Monk stood with the lazy sun warming his shoulders and the early-morning sounds of kitchen doors opening and closing, the occasional whack of a broom handle beating a carpet. Errand boys’ feet were loud on the cobbles, as was the uneven step of one of them who was carrying a heavy bucket of coal. The only thought crowding his mind was where had Miriam been when James Treadwell was murdered. Had she been present? If she had, had anyone else, or had she killed him herself? The surgeon had said it seemed a single, extremely heavy blow, but not impossible to have been inflicted by a woman, given that she had used the right weapon. And Treadwell had not died straightaway but crawled from wherever it had happened, presumably looking for help. Neither Robb nor the police surgeon had offered any suggestion as to where the crime had taken place, but it could not have been far away.

Had Miriam struck him once and then fled? Had she taken the coach, driving it herself?

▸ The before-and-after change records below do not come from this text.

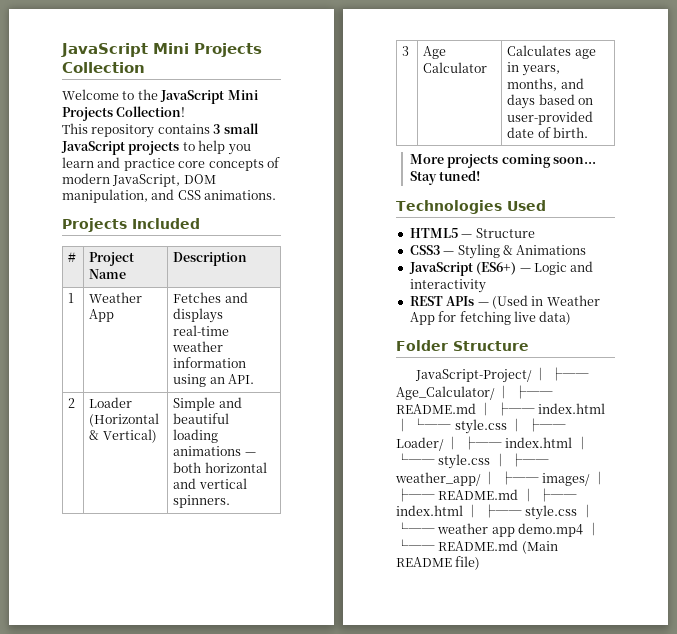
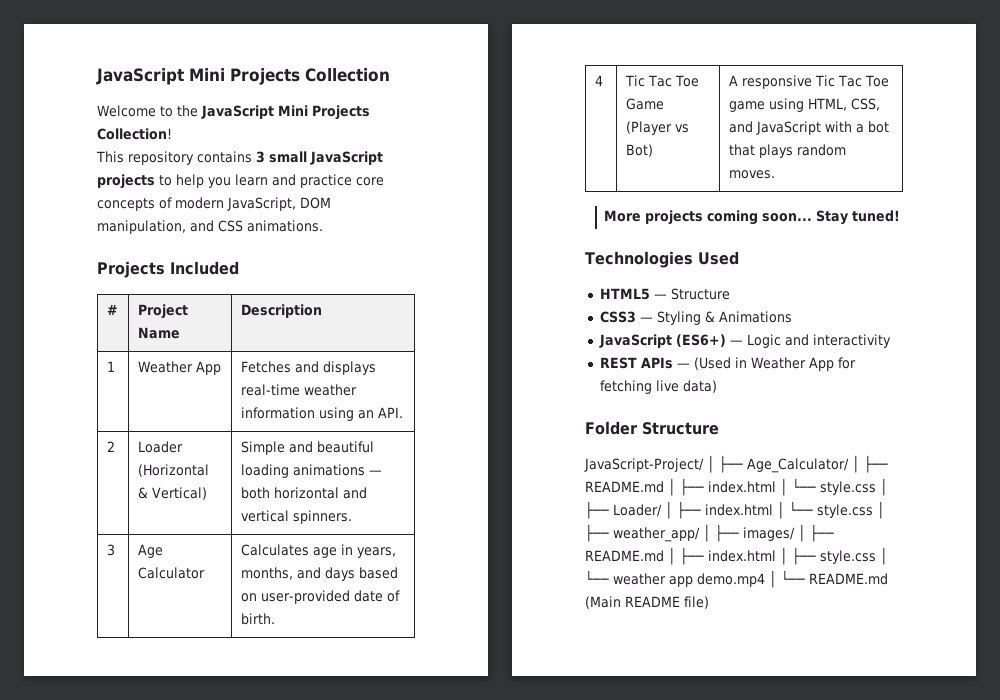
+ 4 | Tic Tac Toe Game (Player vs Bot) | A responsive Tic Tac Toe game using HTML, CSS, and JavaScript with a bot that plays random moves.

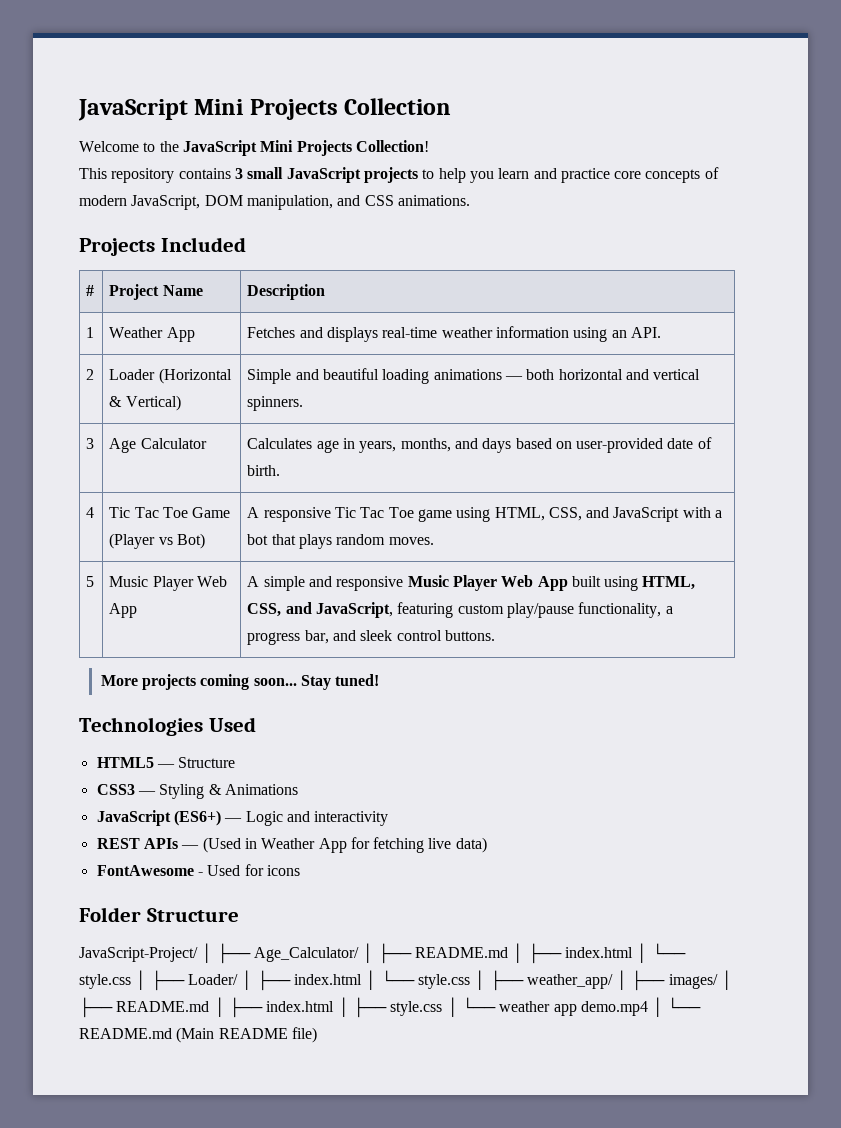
+ 5 | Music Player Web App | A simple and responsive Music Player Web App built using HTML, CSS, and JavaScript, featuring custom play/pause functionality, a progress bar, and sleek control buttons.
+ FontAwesome - Used for icons

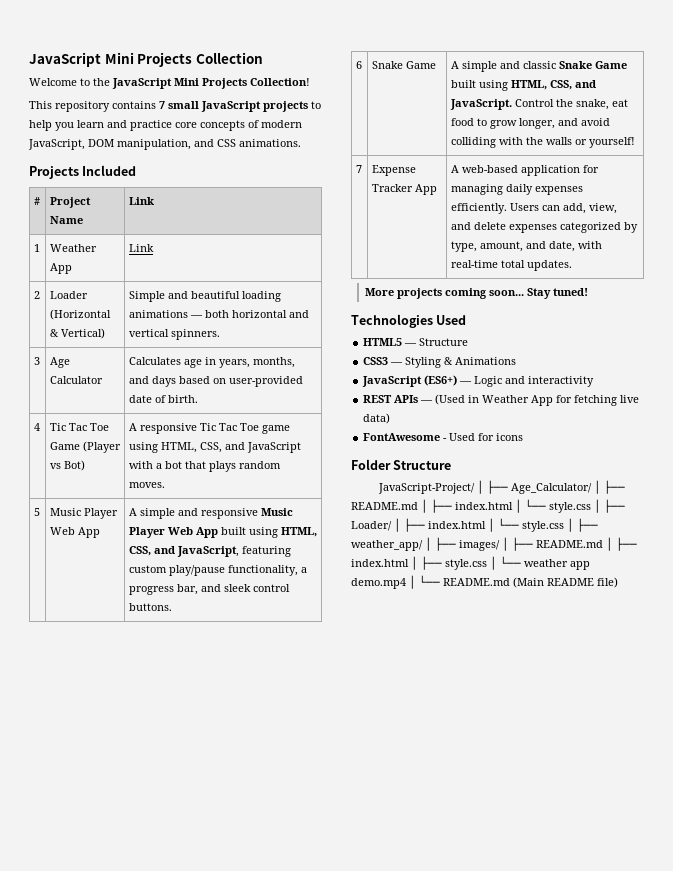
- This repository contains 3 small JavaScript projects to help you learn and practice core concepts of modern JavaScript, DOM manipulation, and CSS animations.
+ This repository contains 7 small JavaScript projects to help you learn and practice core concepts of modern JavaScript, DOM manipulation, and CSS animations.
- # | Project Name | Description
+ # | Project Name | Link
- 1 | Weather App | Fetches and displays real-time weather information using an API.
+ 1 | Weather App | Link
+ 6 | Snake Game | A simple and classic Snake Game built using HTML, CSS, and JavaScript. Control the snake, eat food to grow longer, and avoid colliding with the walls or yourself!
+ 7 | Expense Tracker App | A web-based application for managing daily expenses efficiently. Users can add, view, and delete expenses categorized by type, amount, and date, with real-time total updates.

If so, why had she abandoned it in the street so close by?

Perhaps she had panicked and simply run, as the blind, instinctive thing to do. Possibly she was unused to horses and did not know how to drive.

Or had there been a third person there? Had Miriam witnessed the murder and fled, perhaps for her own survival? Or had she not been there at all?

He would learn nothing standing in the sun while the world woke up and busied itself around him. He walked forward and up the step to the nearest door. He knocked on it and the maid answered, looking startled and ready to tell any errant tradesman where his appropriate entrance was and not to be so impertinent as to come to the front. Then she saw Monk’s face, and her eyes traveled down his smart coat to his polished boots, and she changed her mind.

'Yes sir?' she said curiously, absentmindedly pushing her hand through her hair to tidy it out of her eyes. 'Master’s not up yet, I’m afraid.' Then she realized that was a little too revealing. 'I mean, ’e in’t ’ad ’is breakfast yet.'

Monk made himself smile at the girl. 'I’m sure you can help me without disturbing the household. I’m afraid I am lost. I don’t know the area very well. I am looking for a Mrs. Miriam Gardiner. I believe she lives somewhere near here.' He knew perfectly well that she lived about five houses along, but he wanted to learn all he could from someone who almost certainly would have noticed her and heard all the below-stairs gossip. If indeed there had been some relationship between her and Treadwell, then they might have been less guarded here, away from Cleveland Square.

'Mrs. Gardiner? Oh, yeah,' she said cheerfully. She came farther out onto the step and swung around, pointing. 'Four doors up that way she lives. Or mebbe it’s five, number eight. Just along there, any’ow. Yer can’t miss it.'

'Would you know if she is at home now?' he asked without moving.

'Cor luv yer, no I wouldn’t. I in’t seen ’er fer a week ner more. I ’eard as she were gettin’ married again, an’ good for ’er, I says.'

'Would that be an elderly gentleman who lives about a mile from here?' Monk assumed an ingenuous air.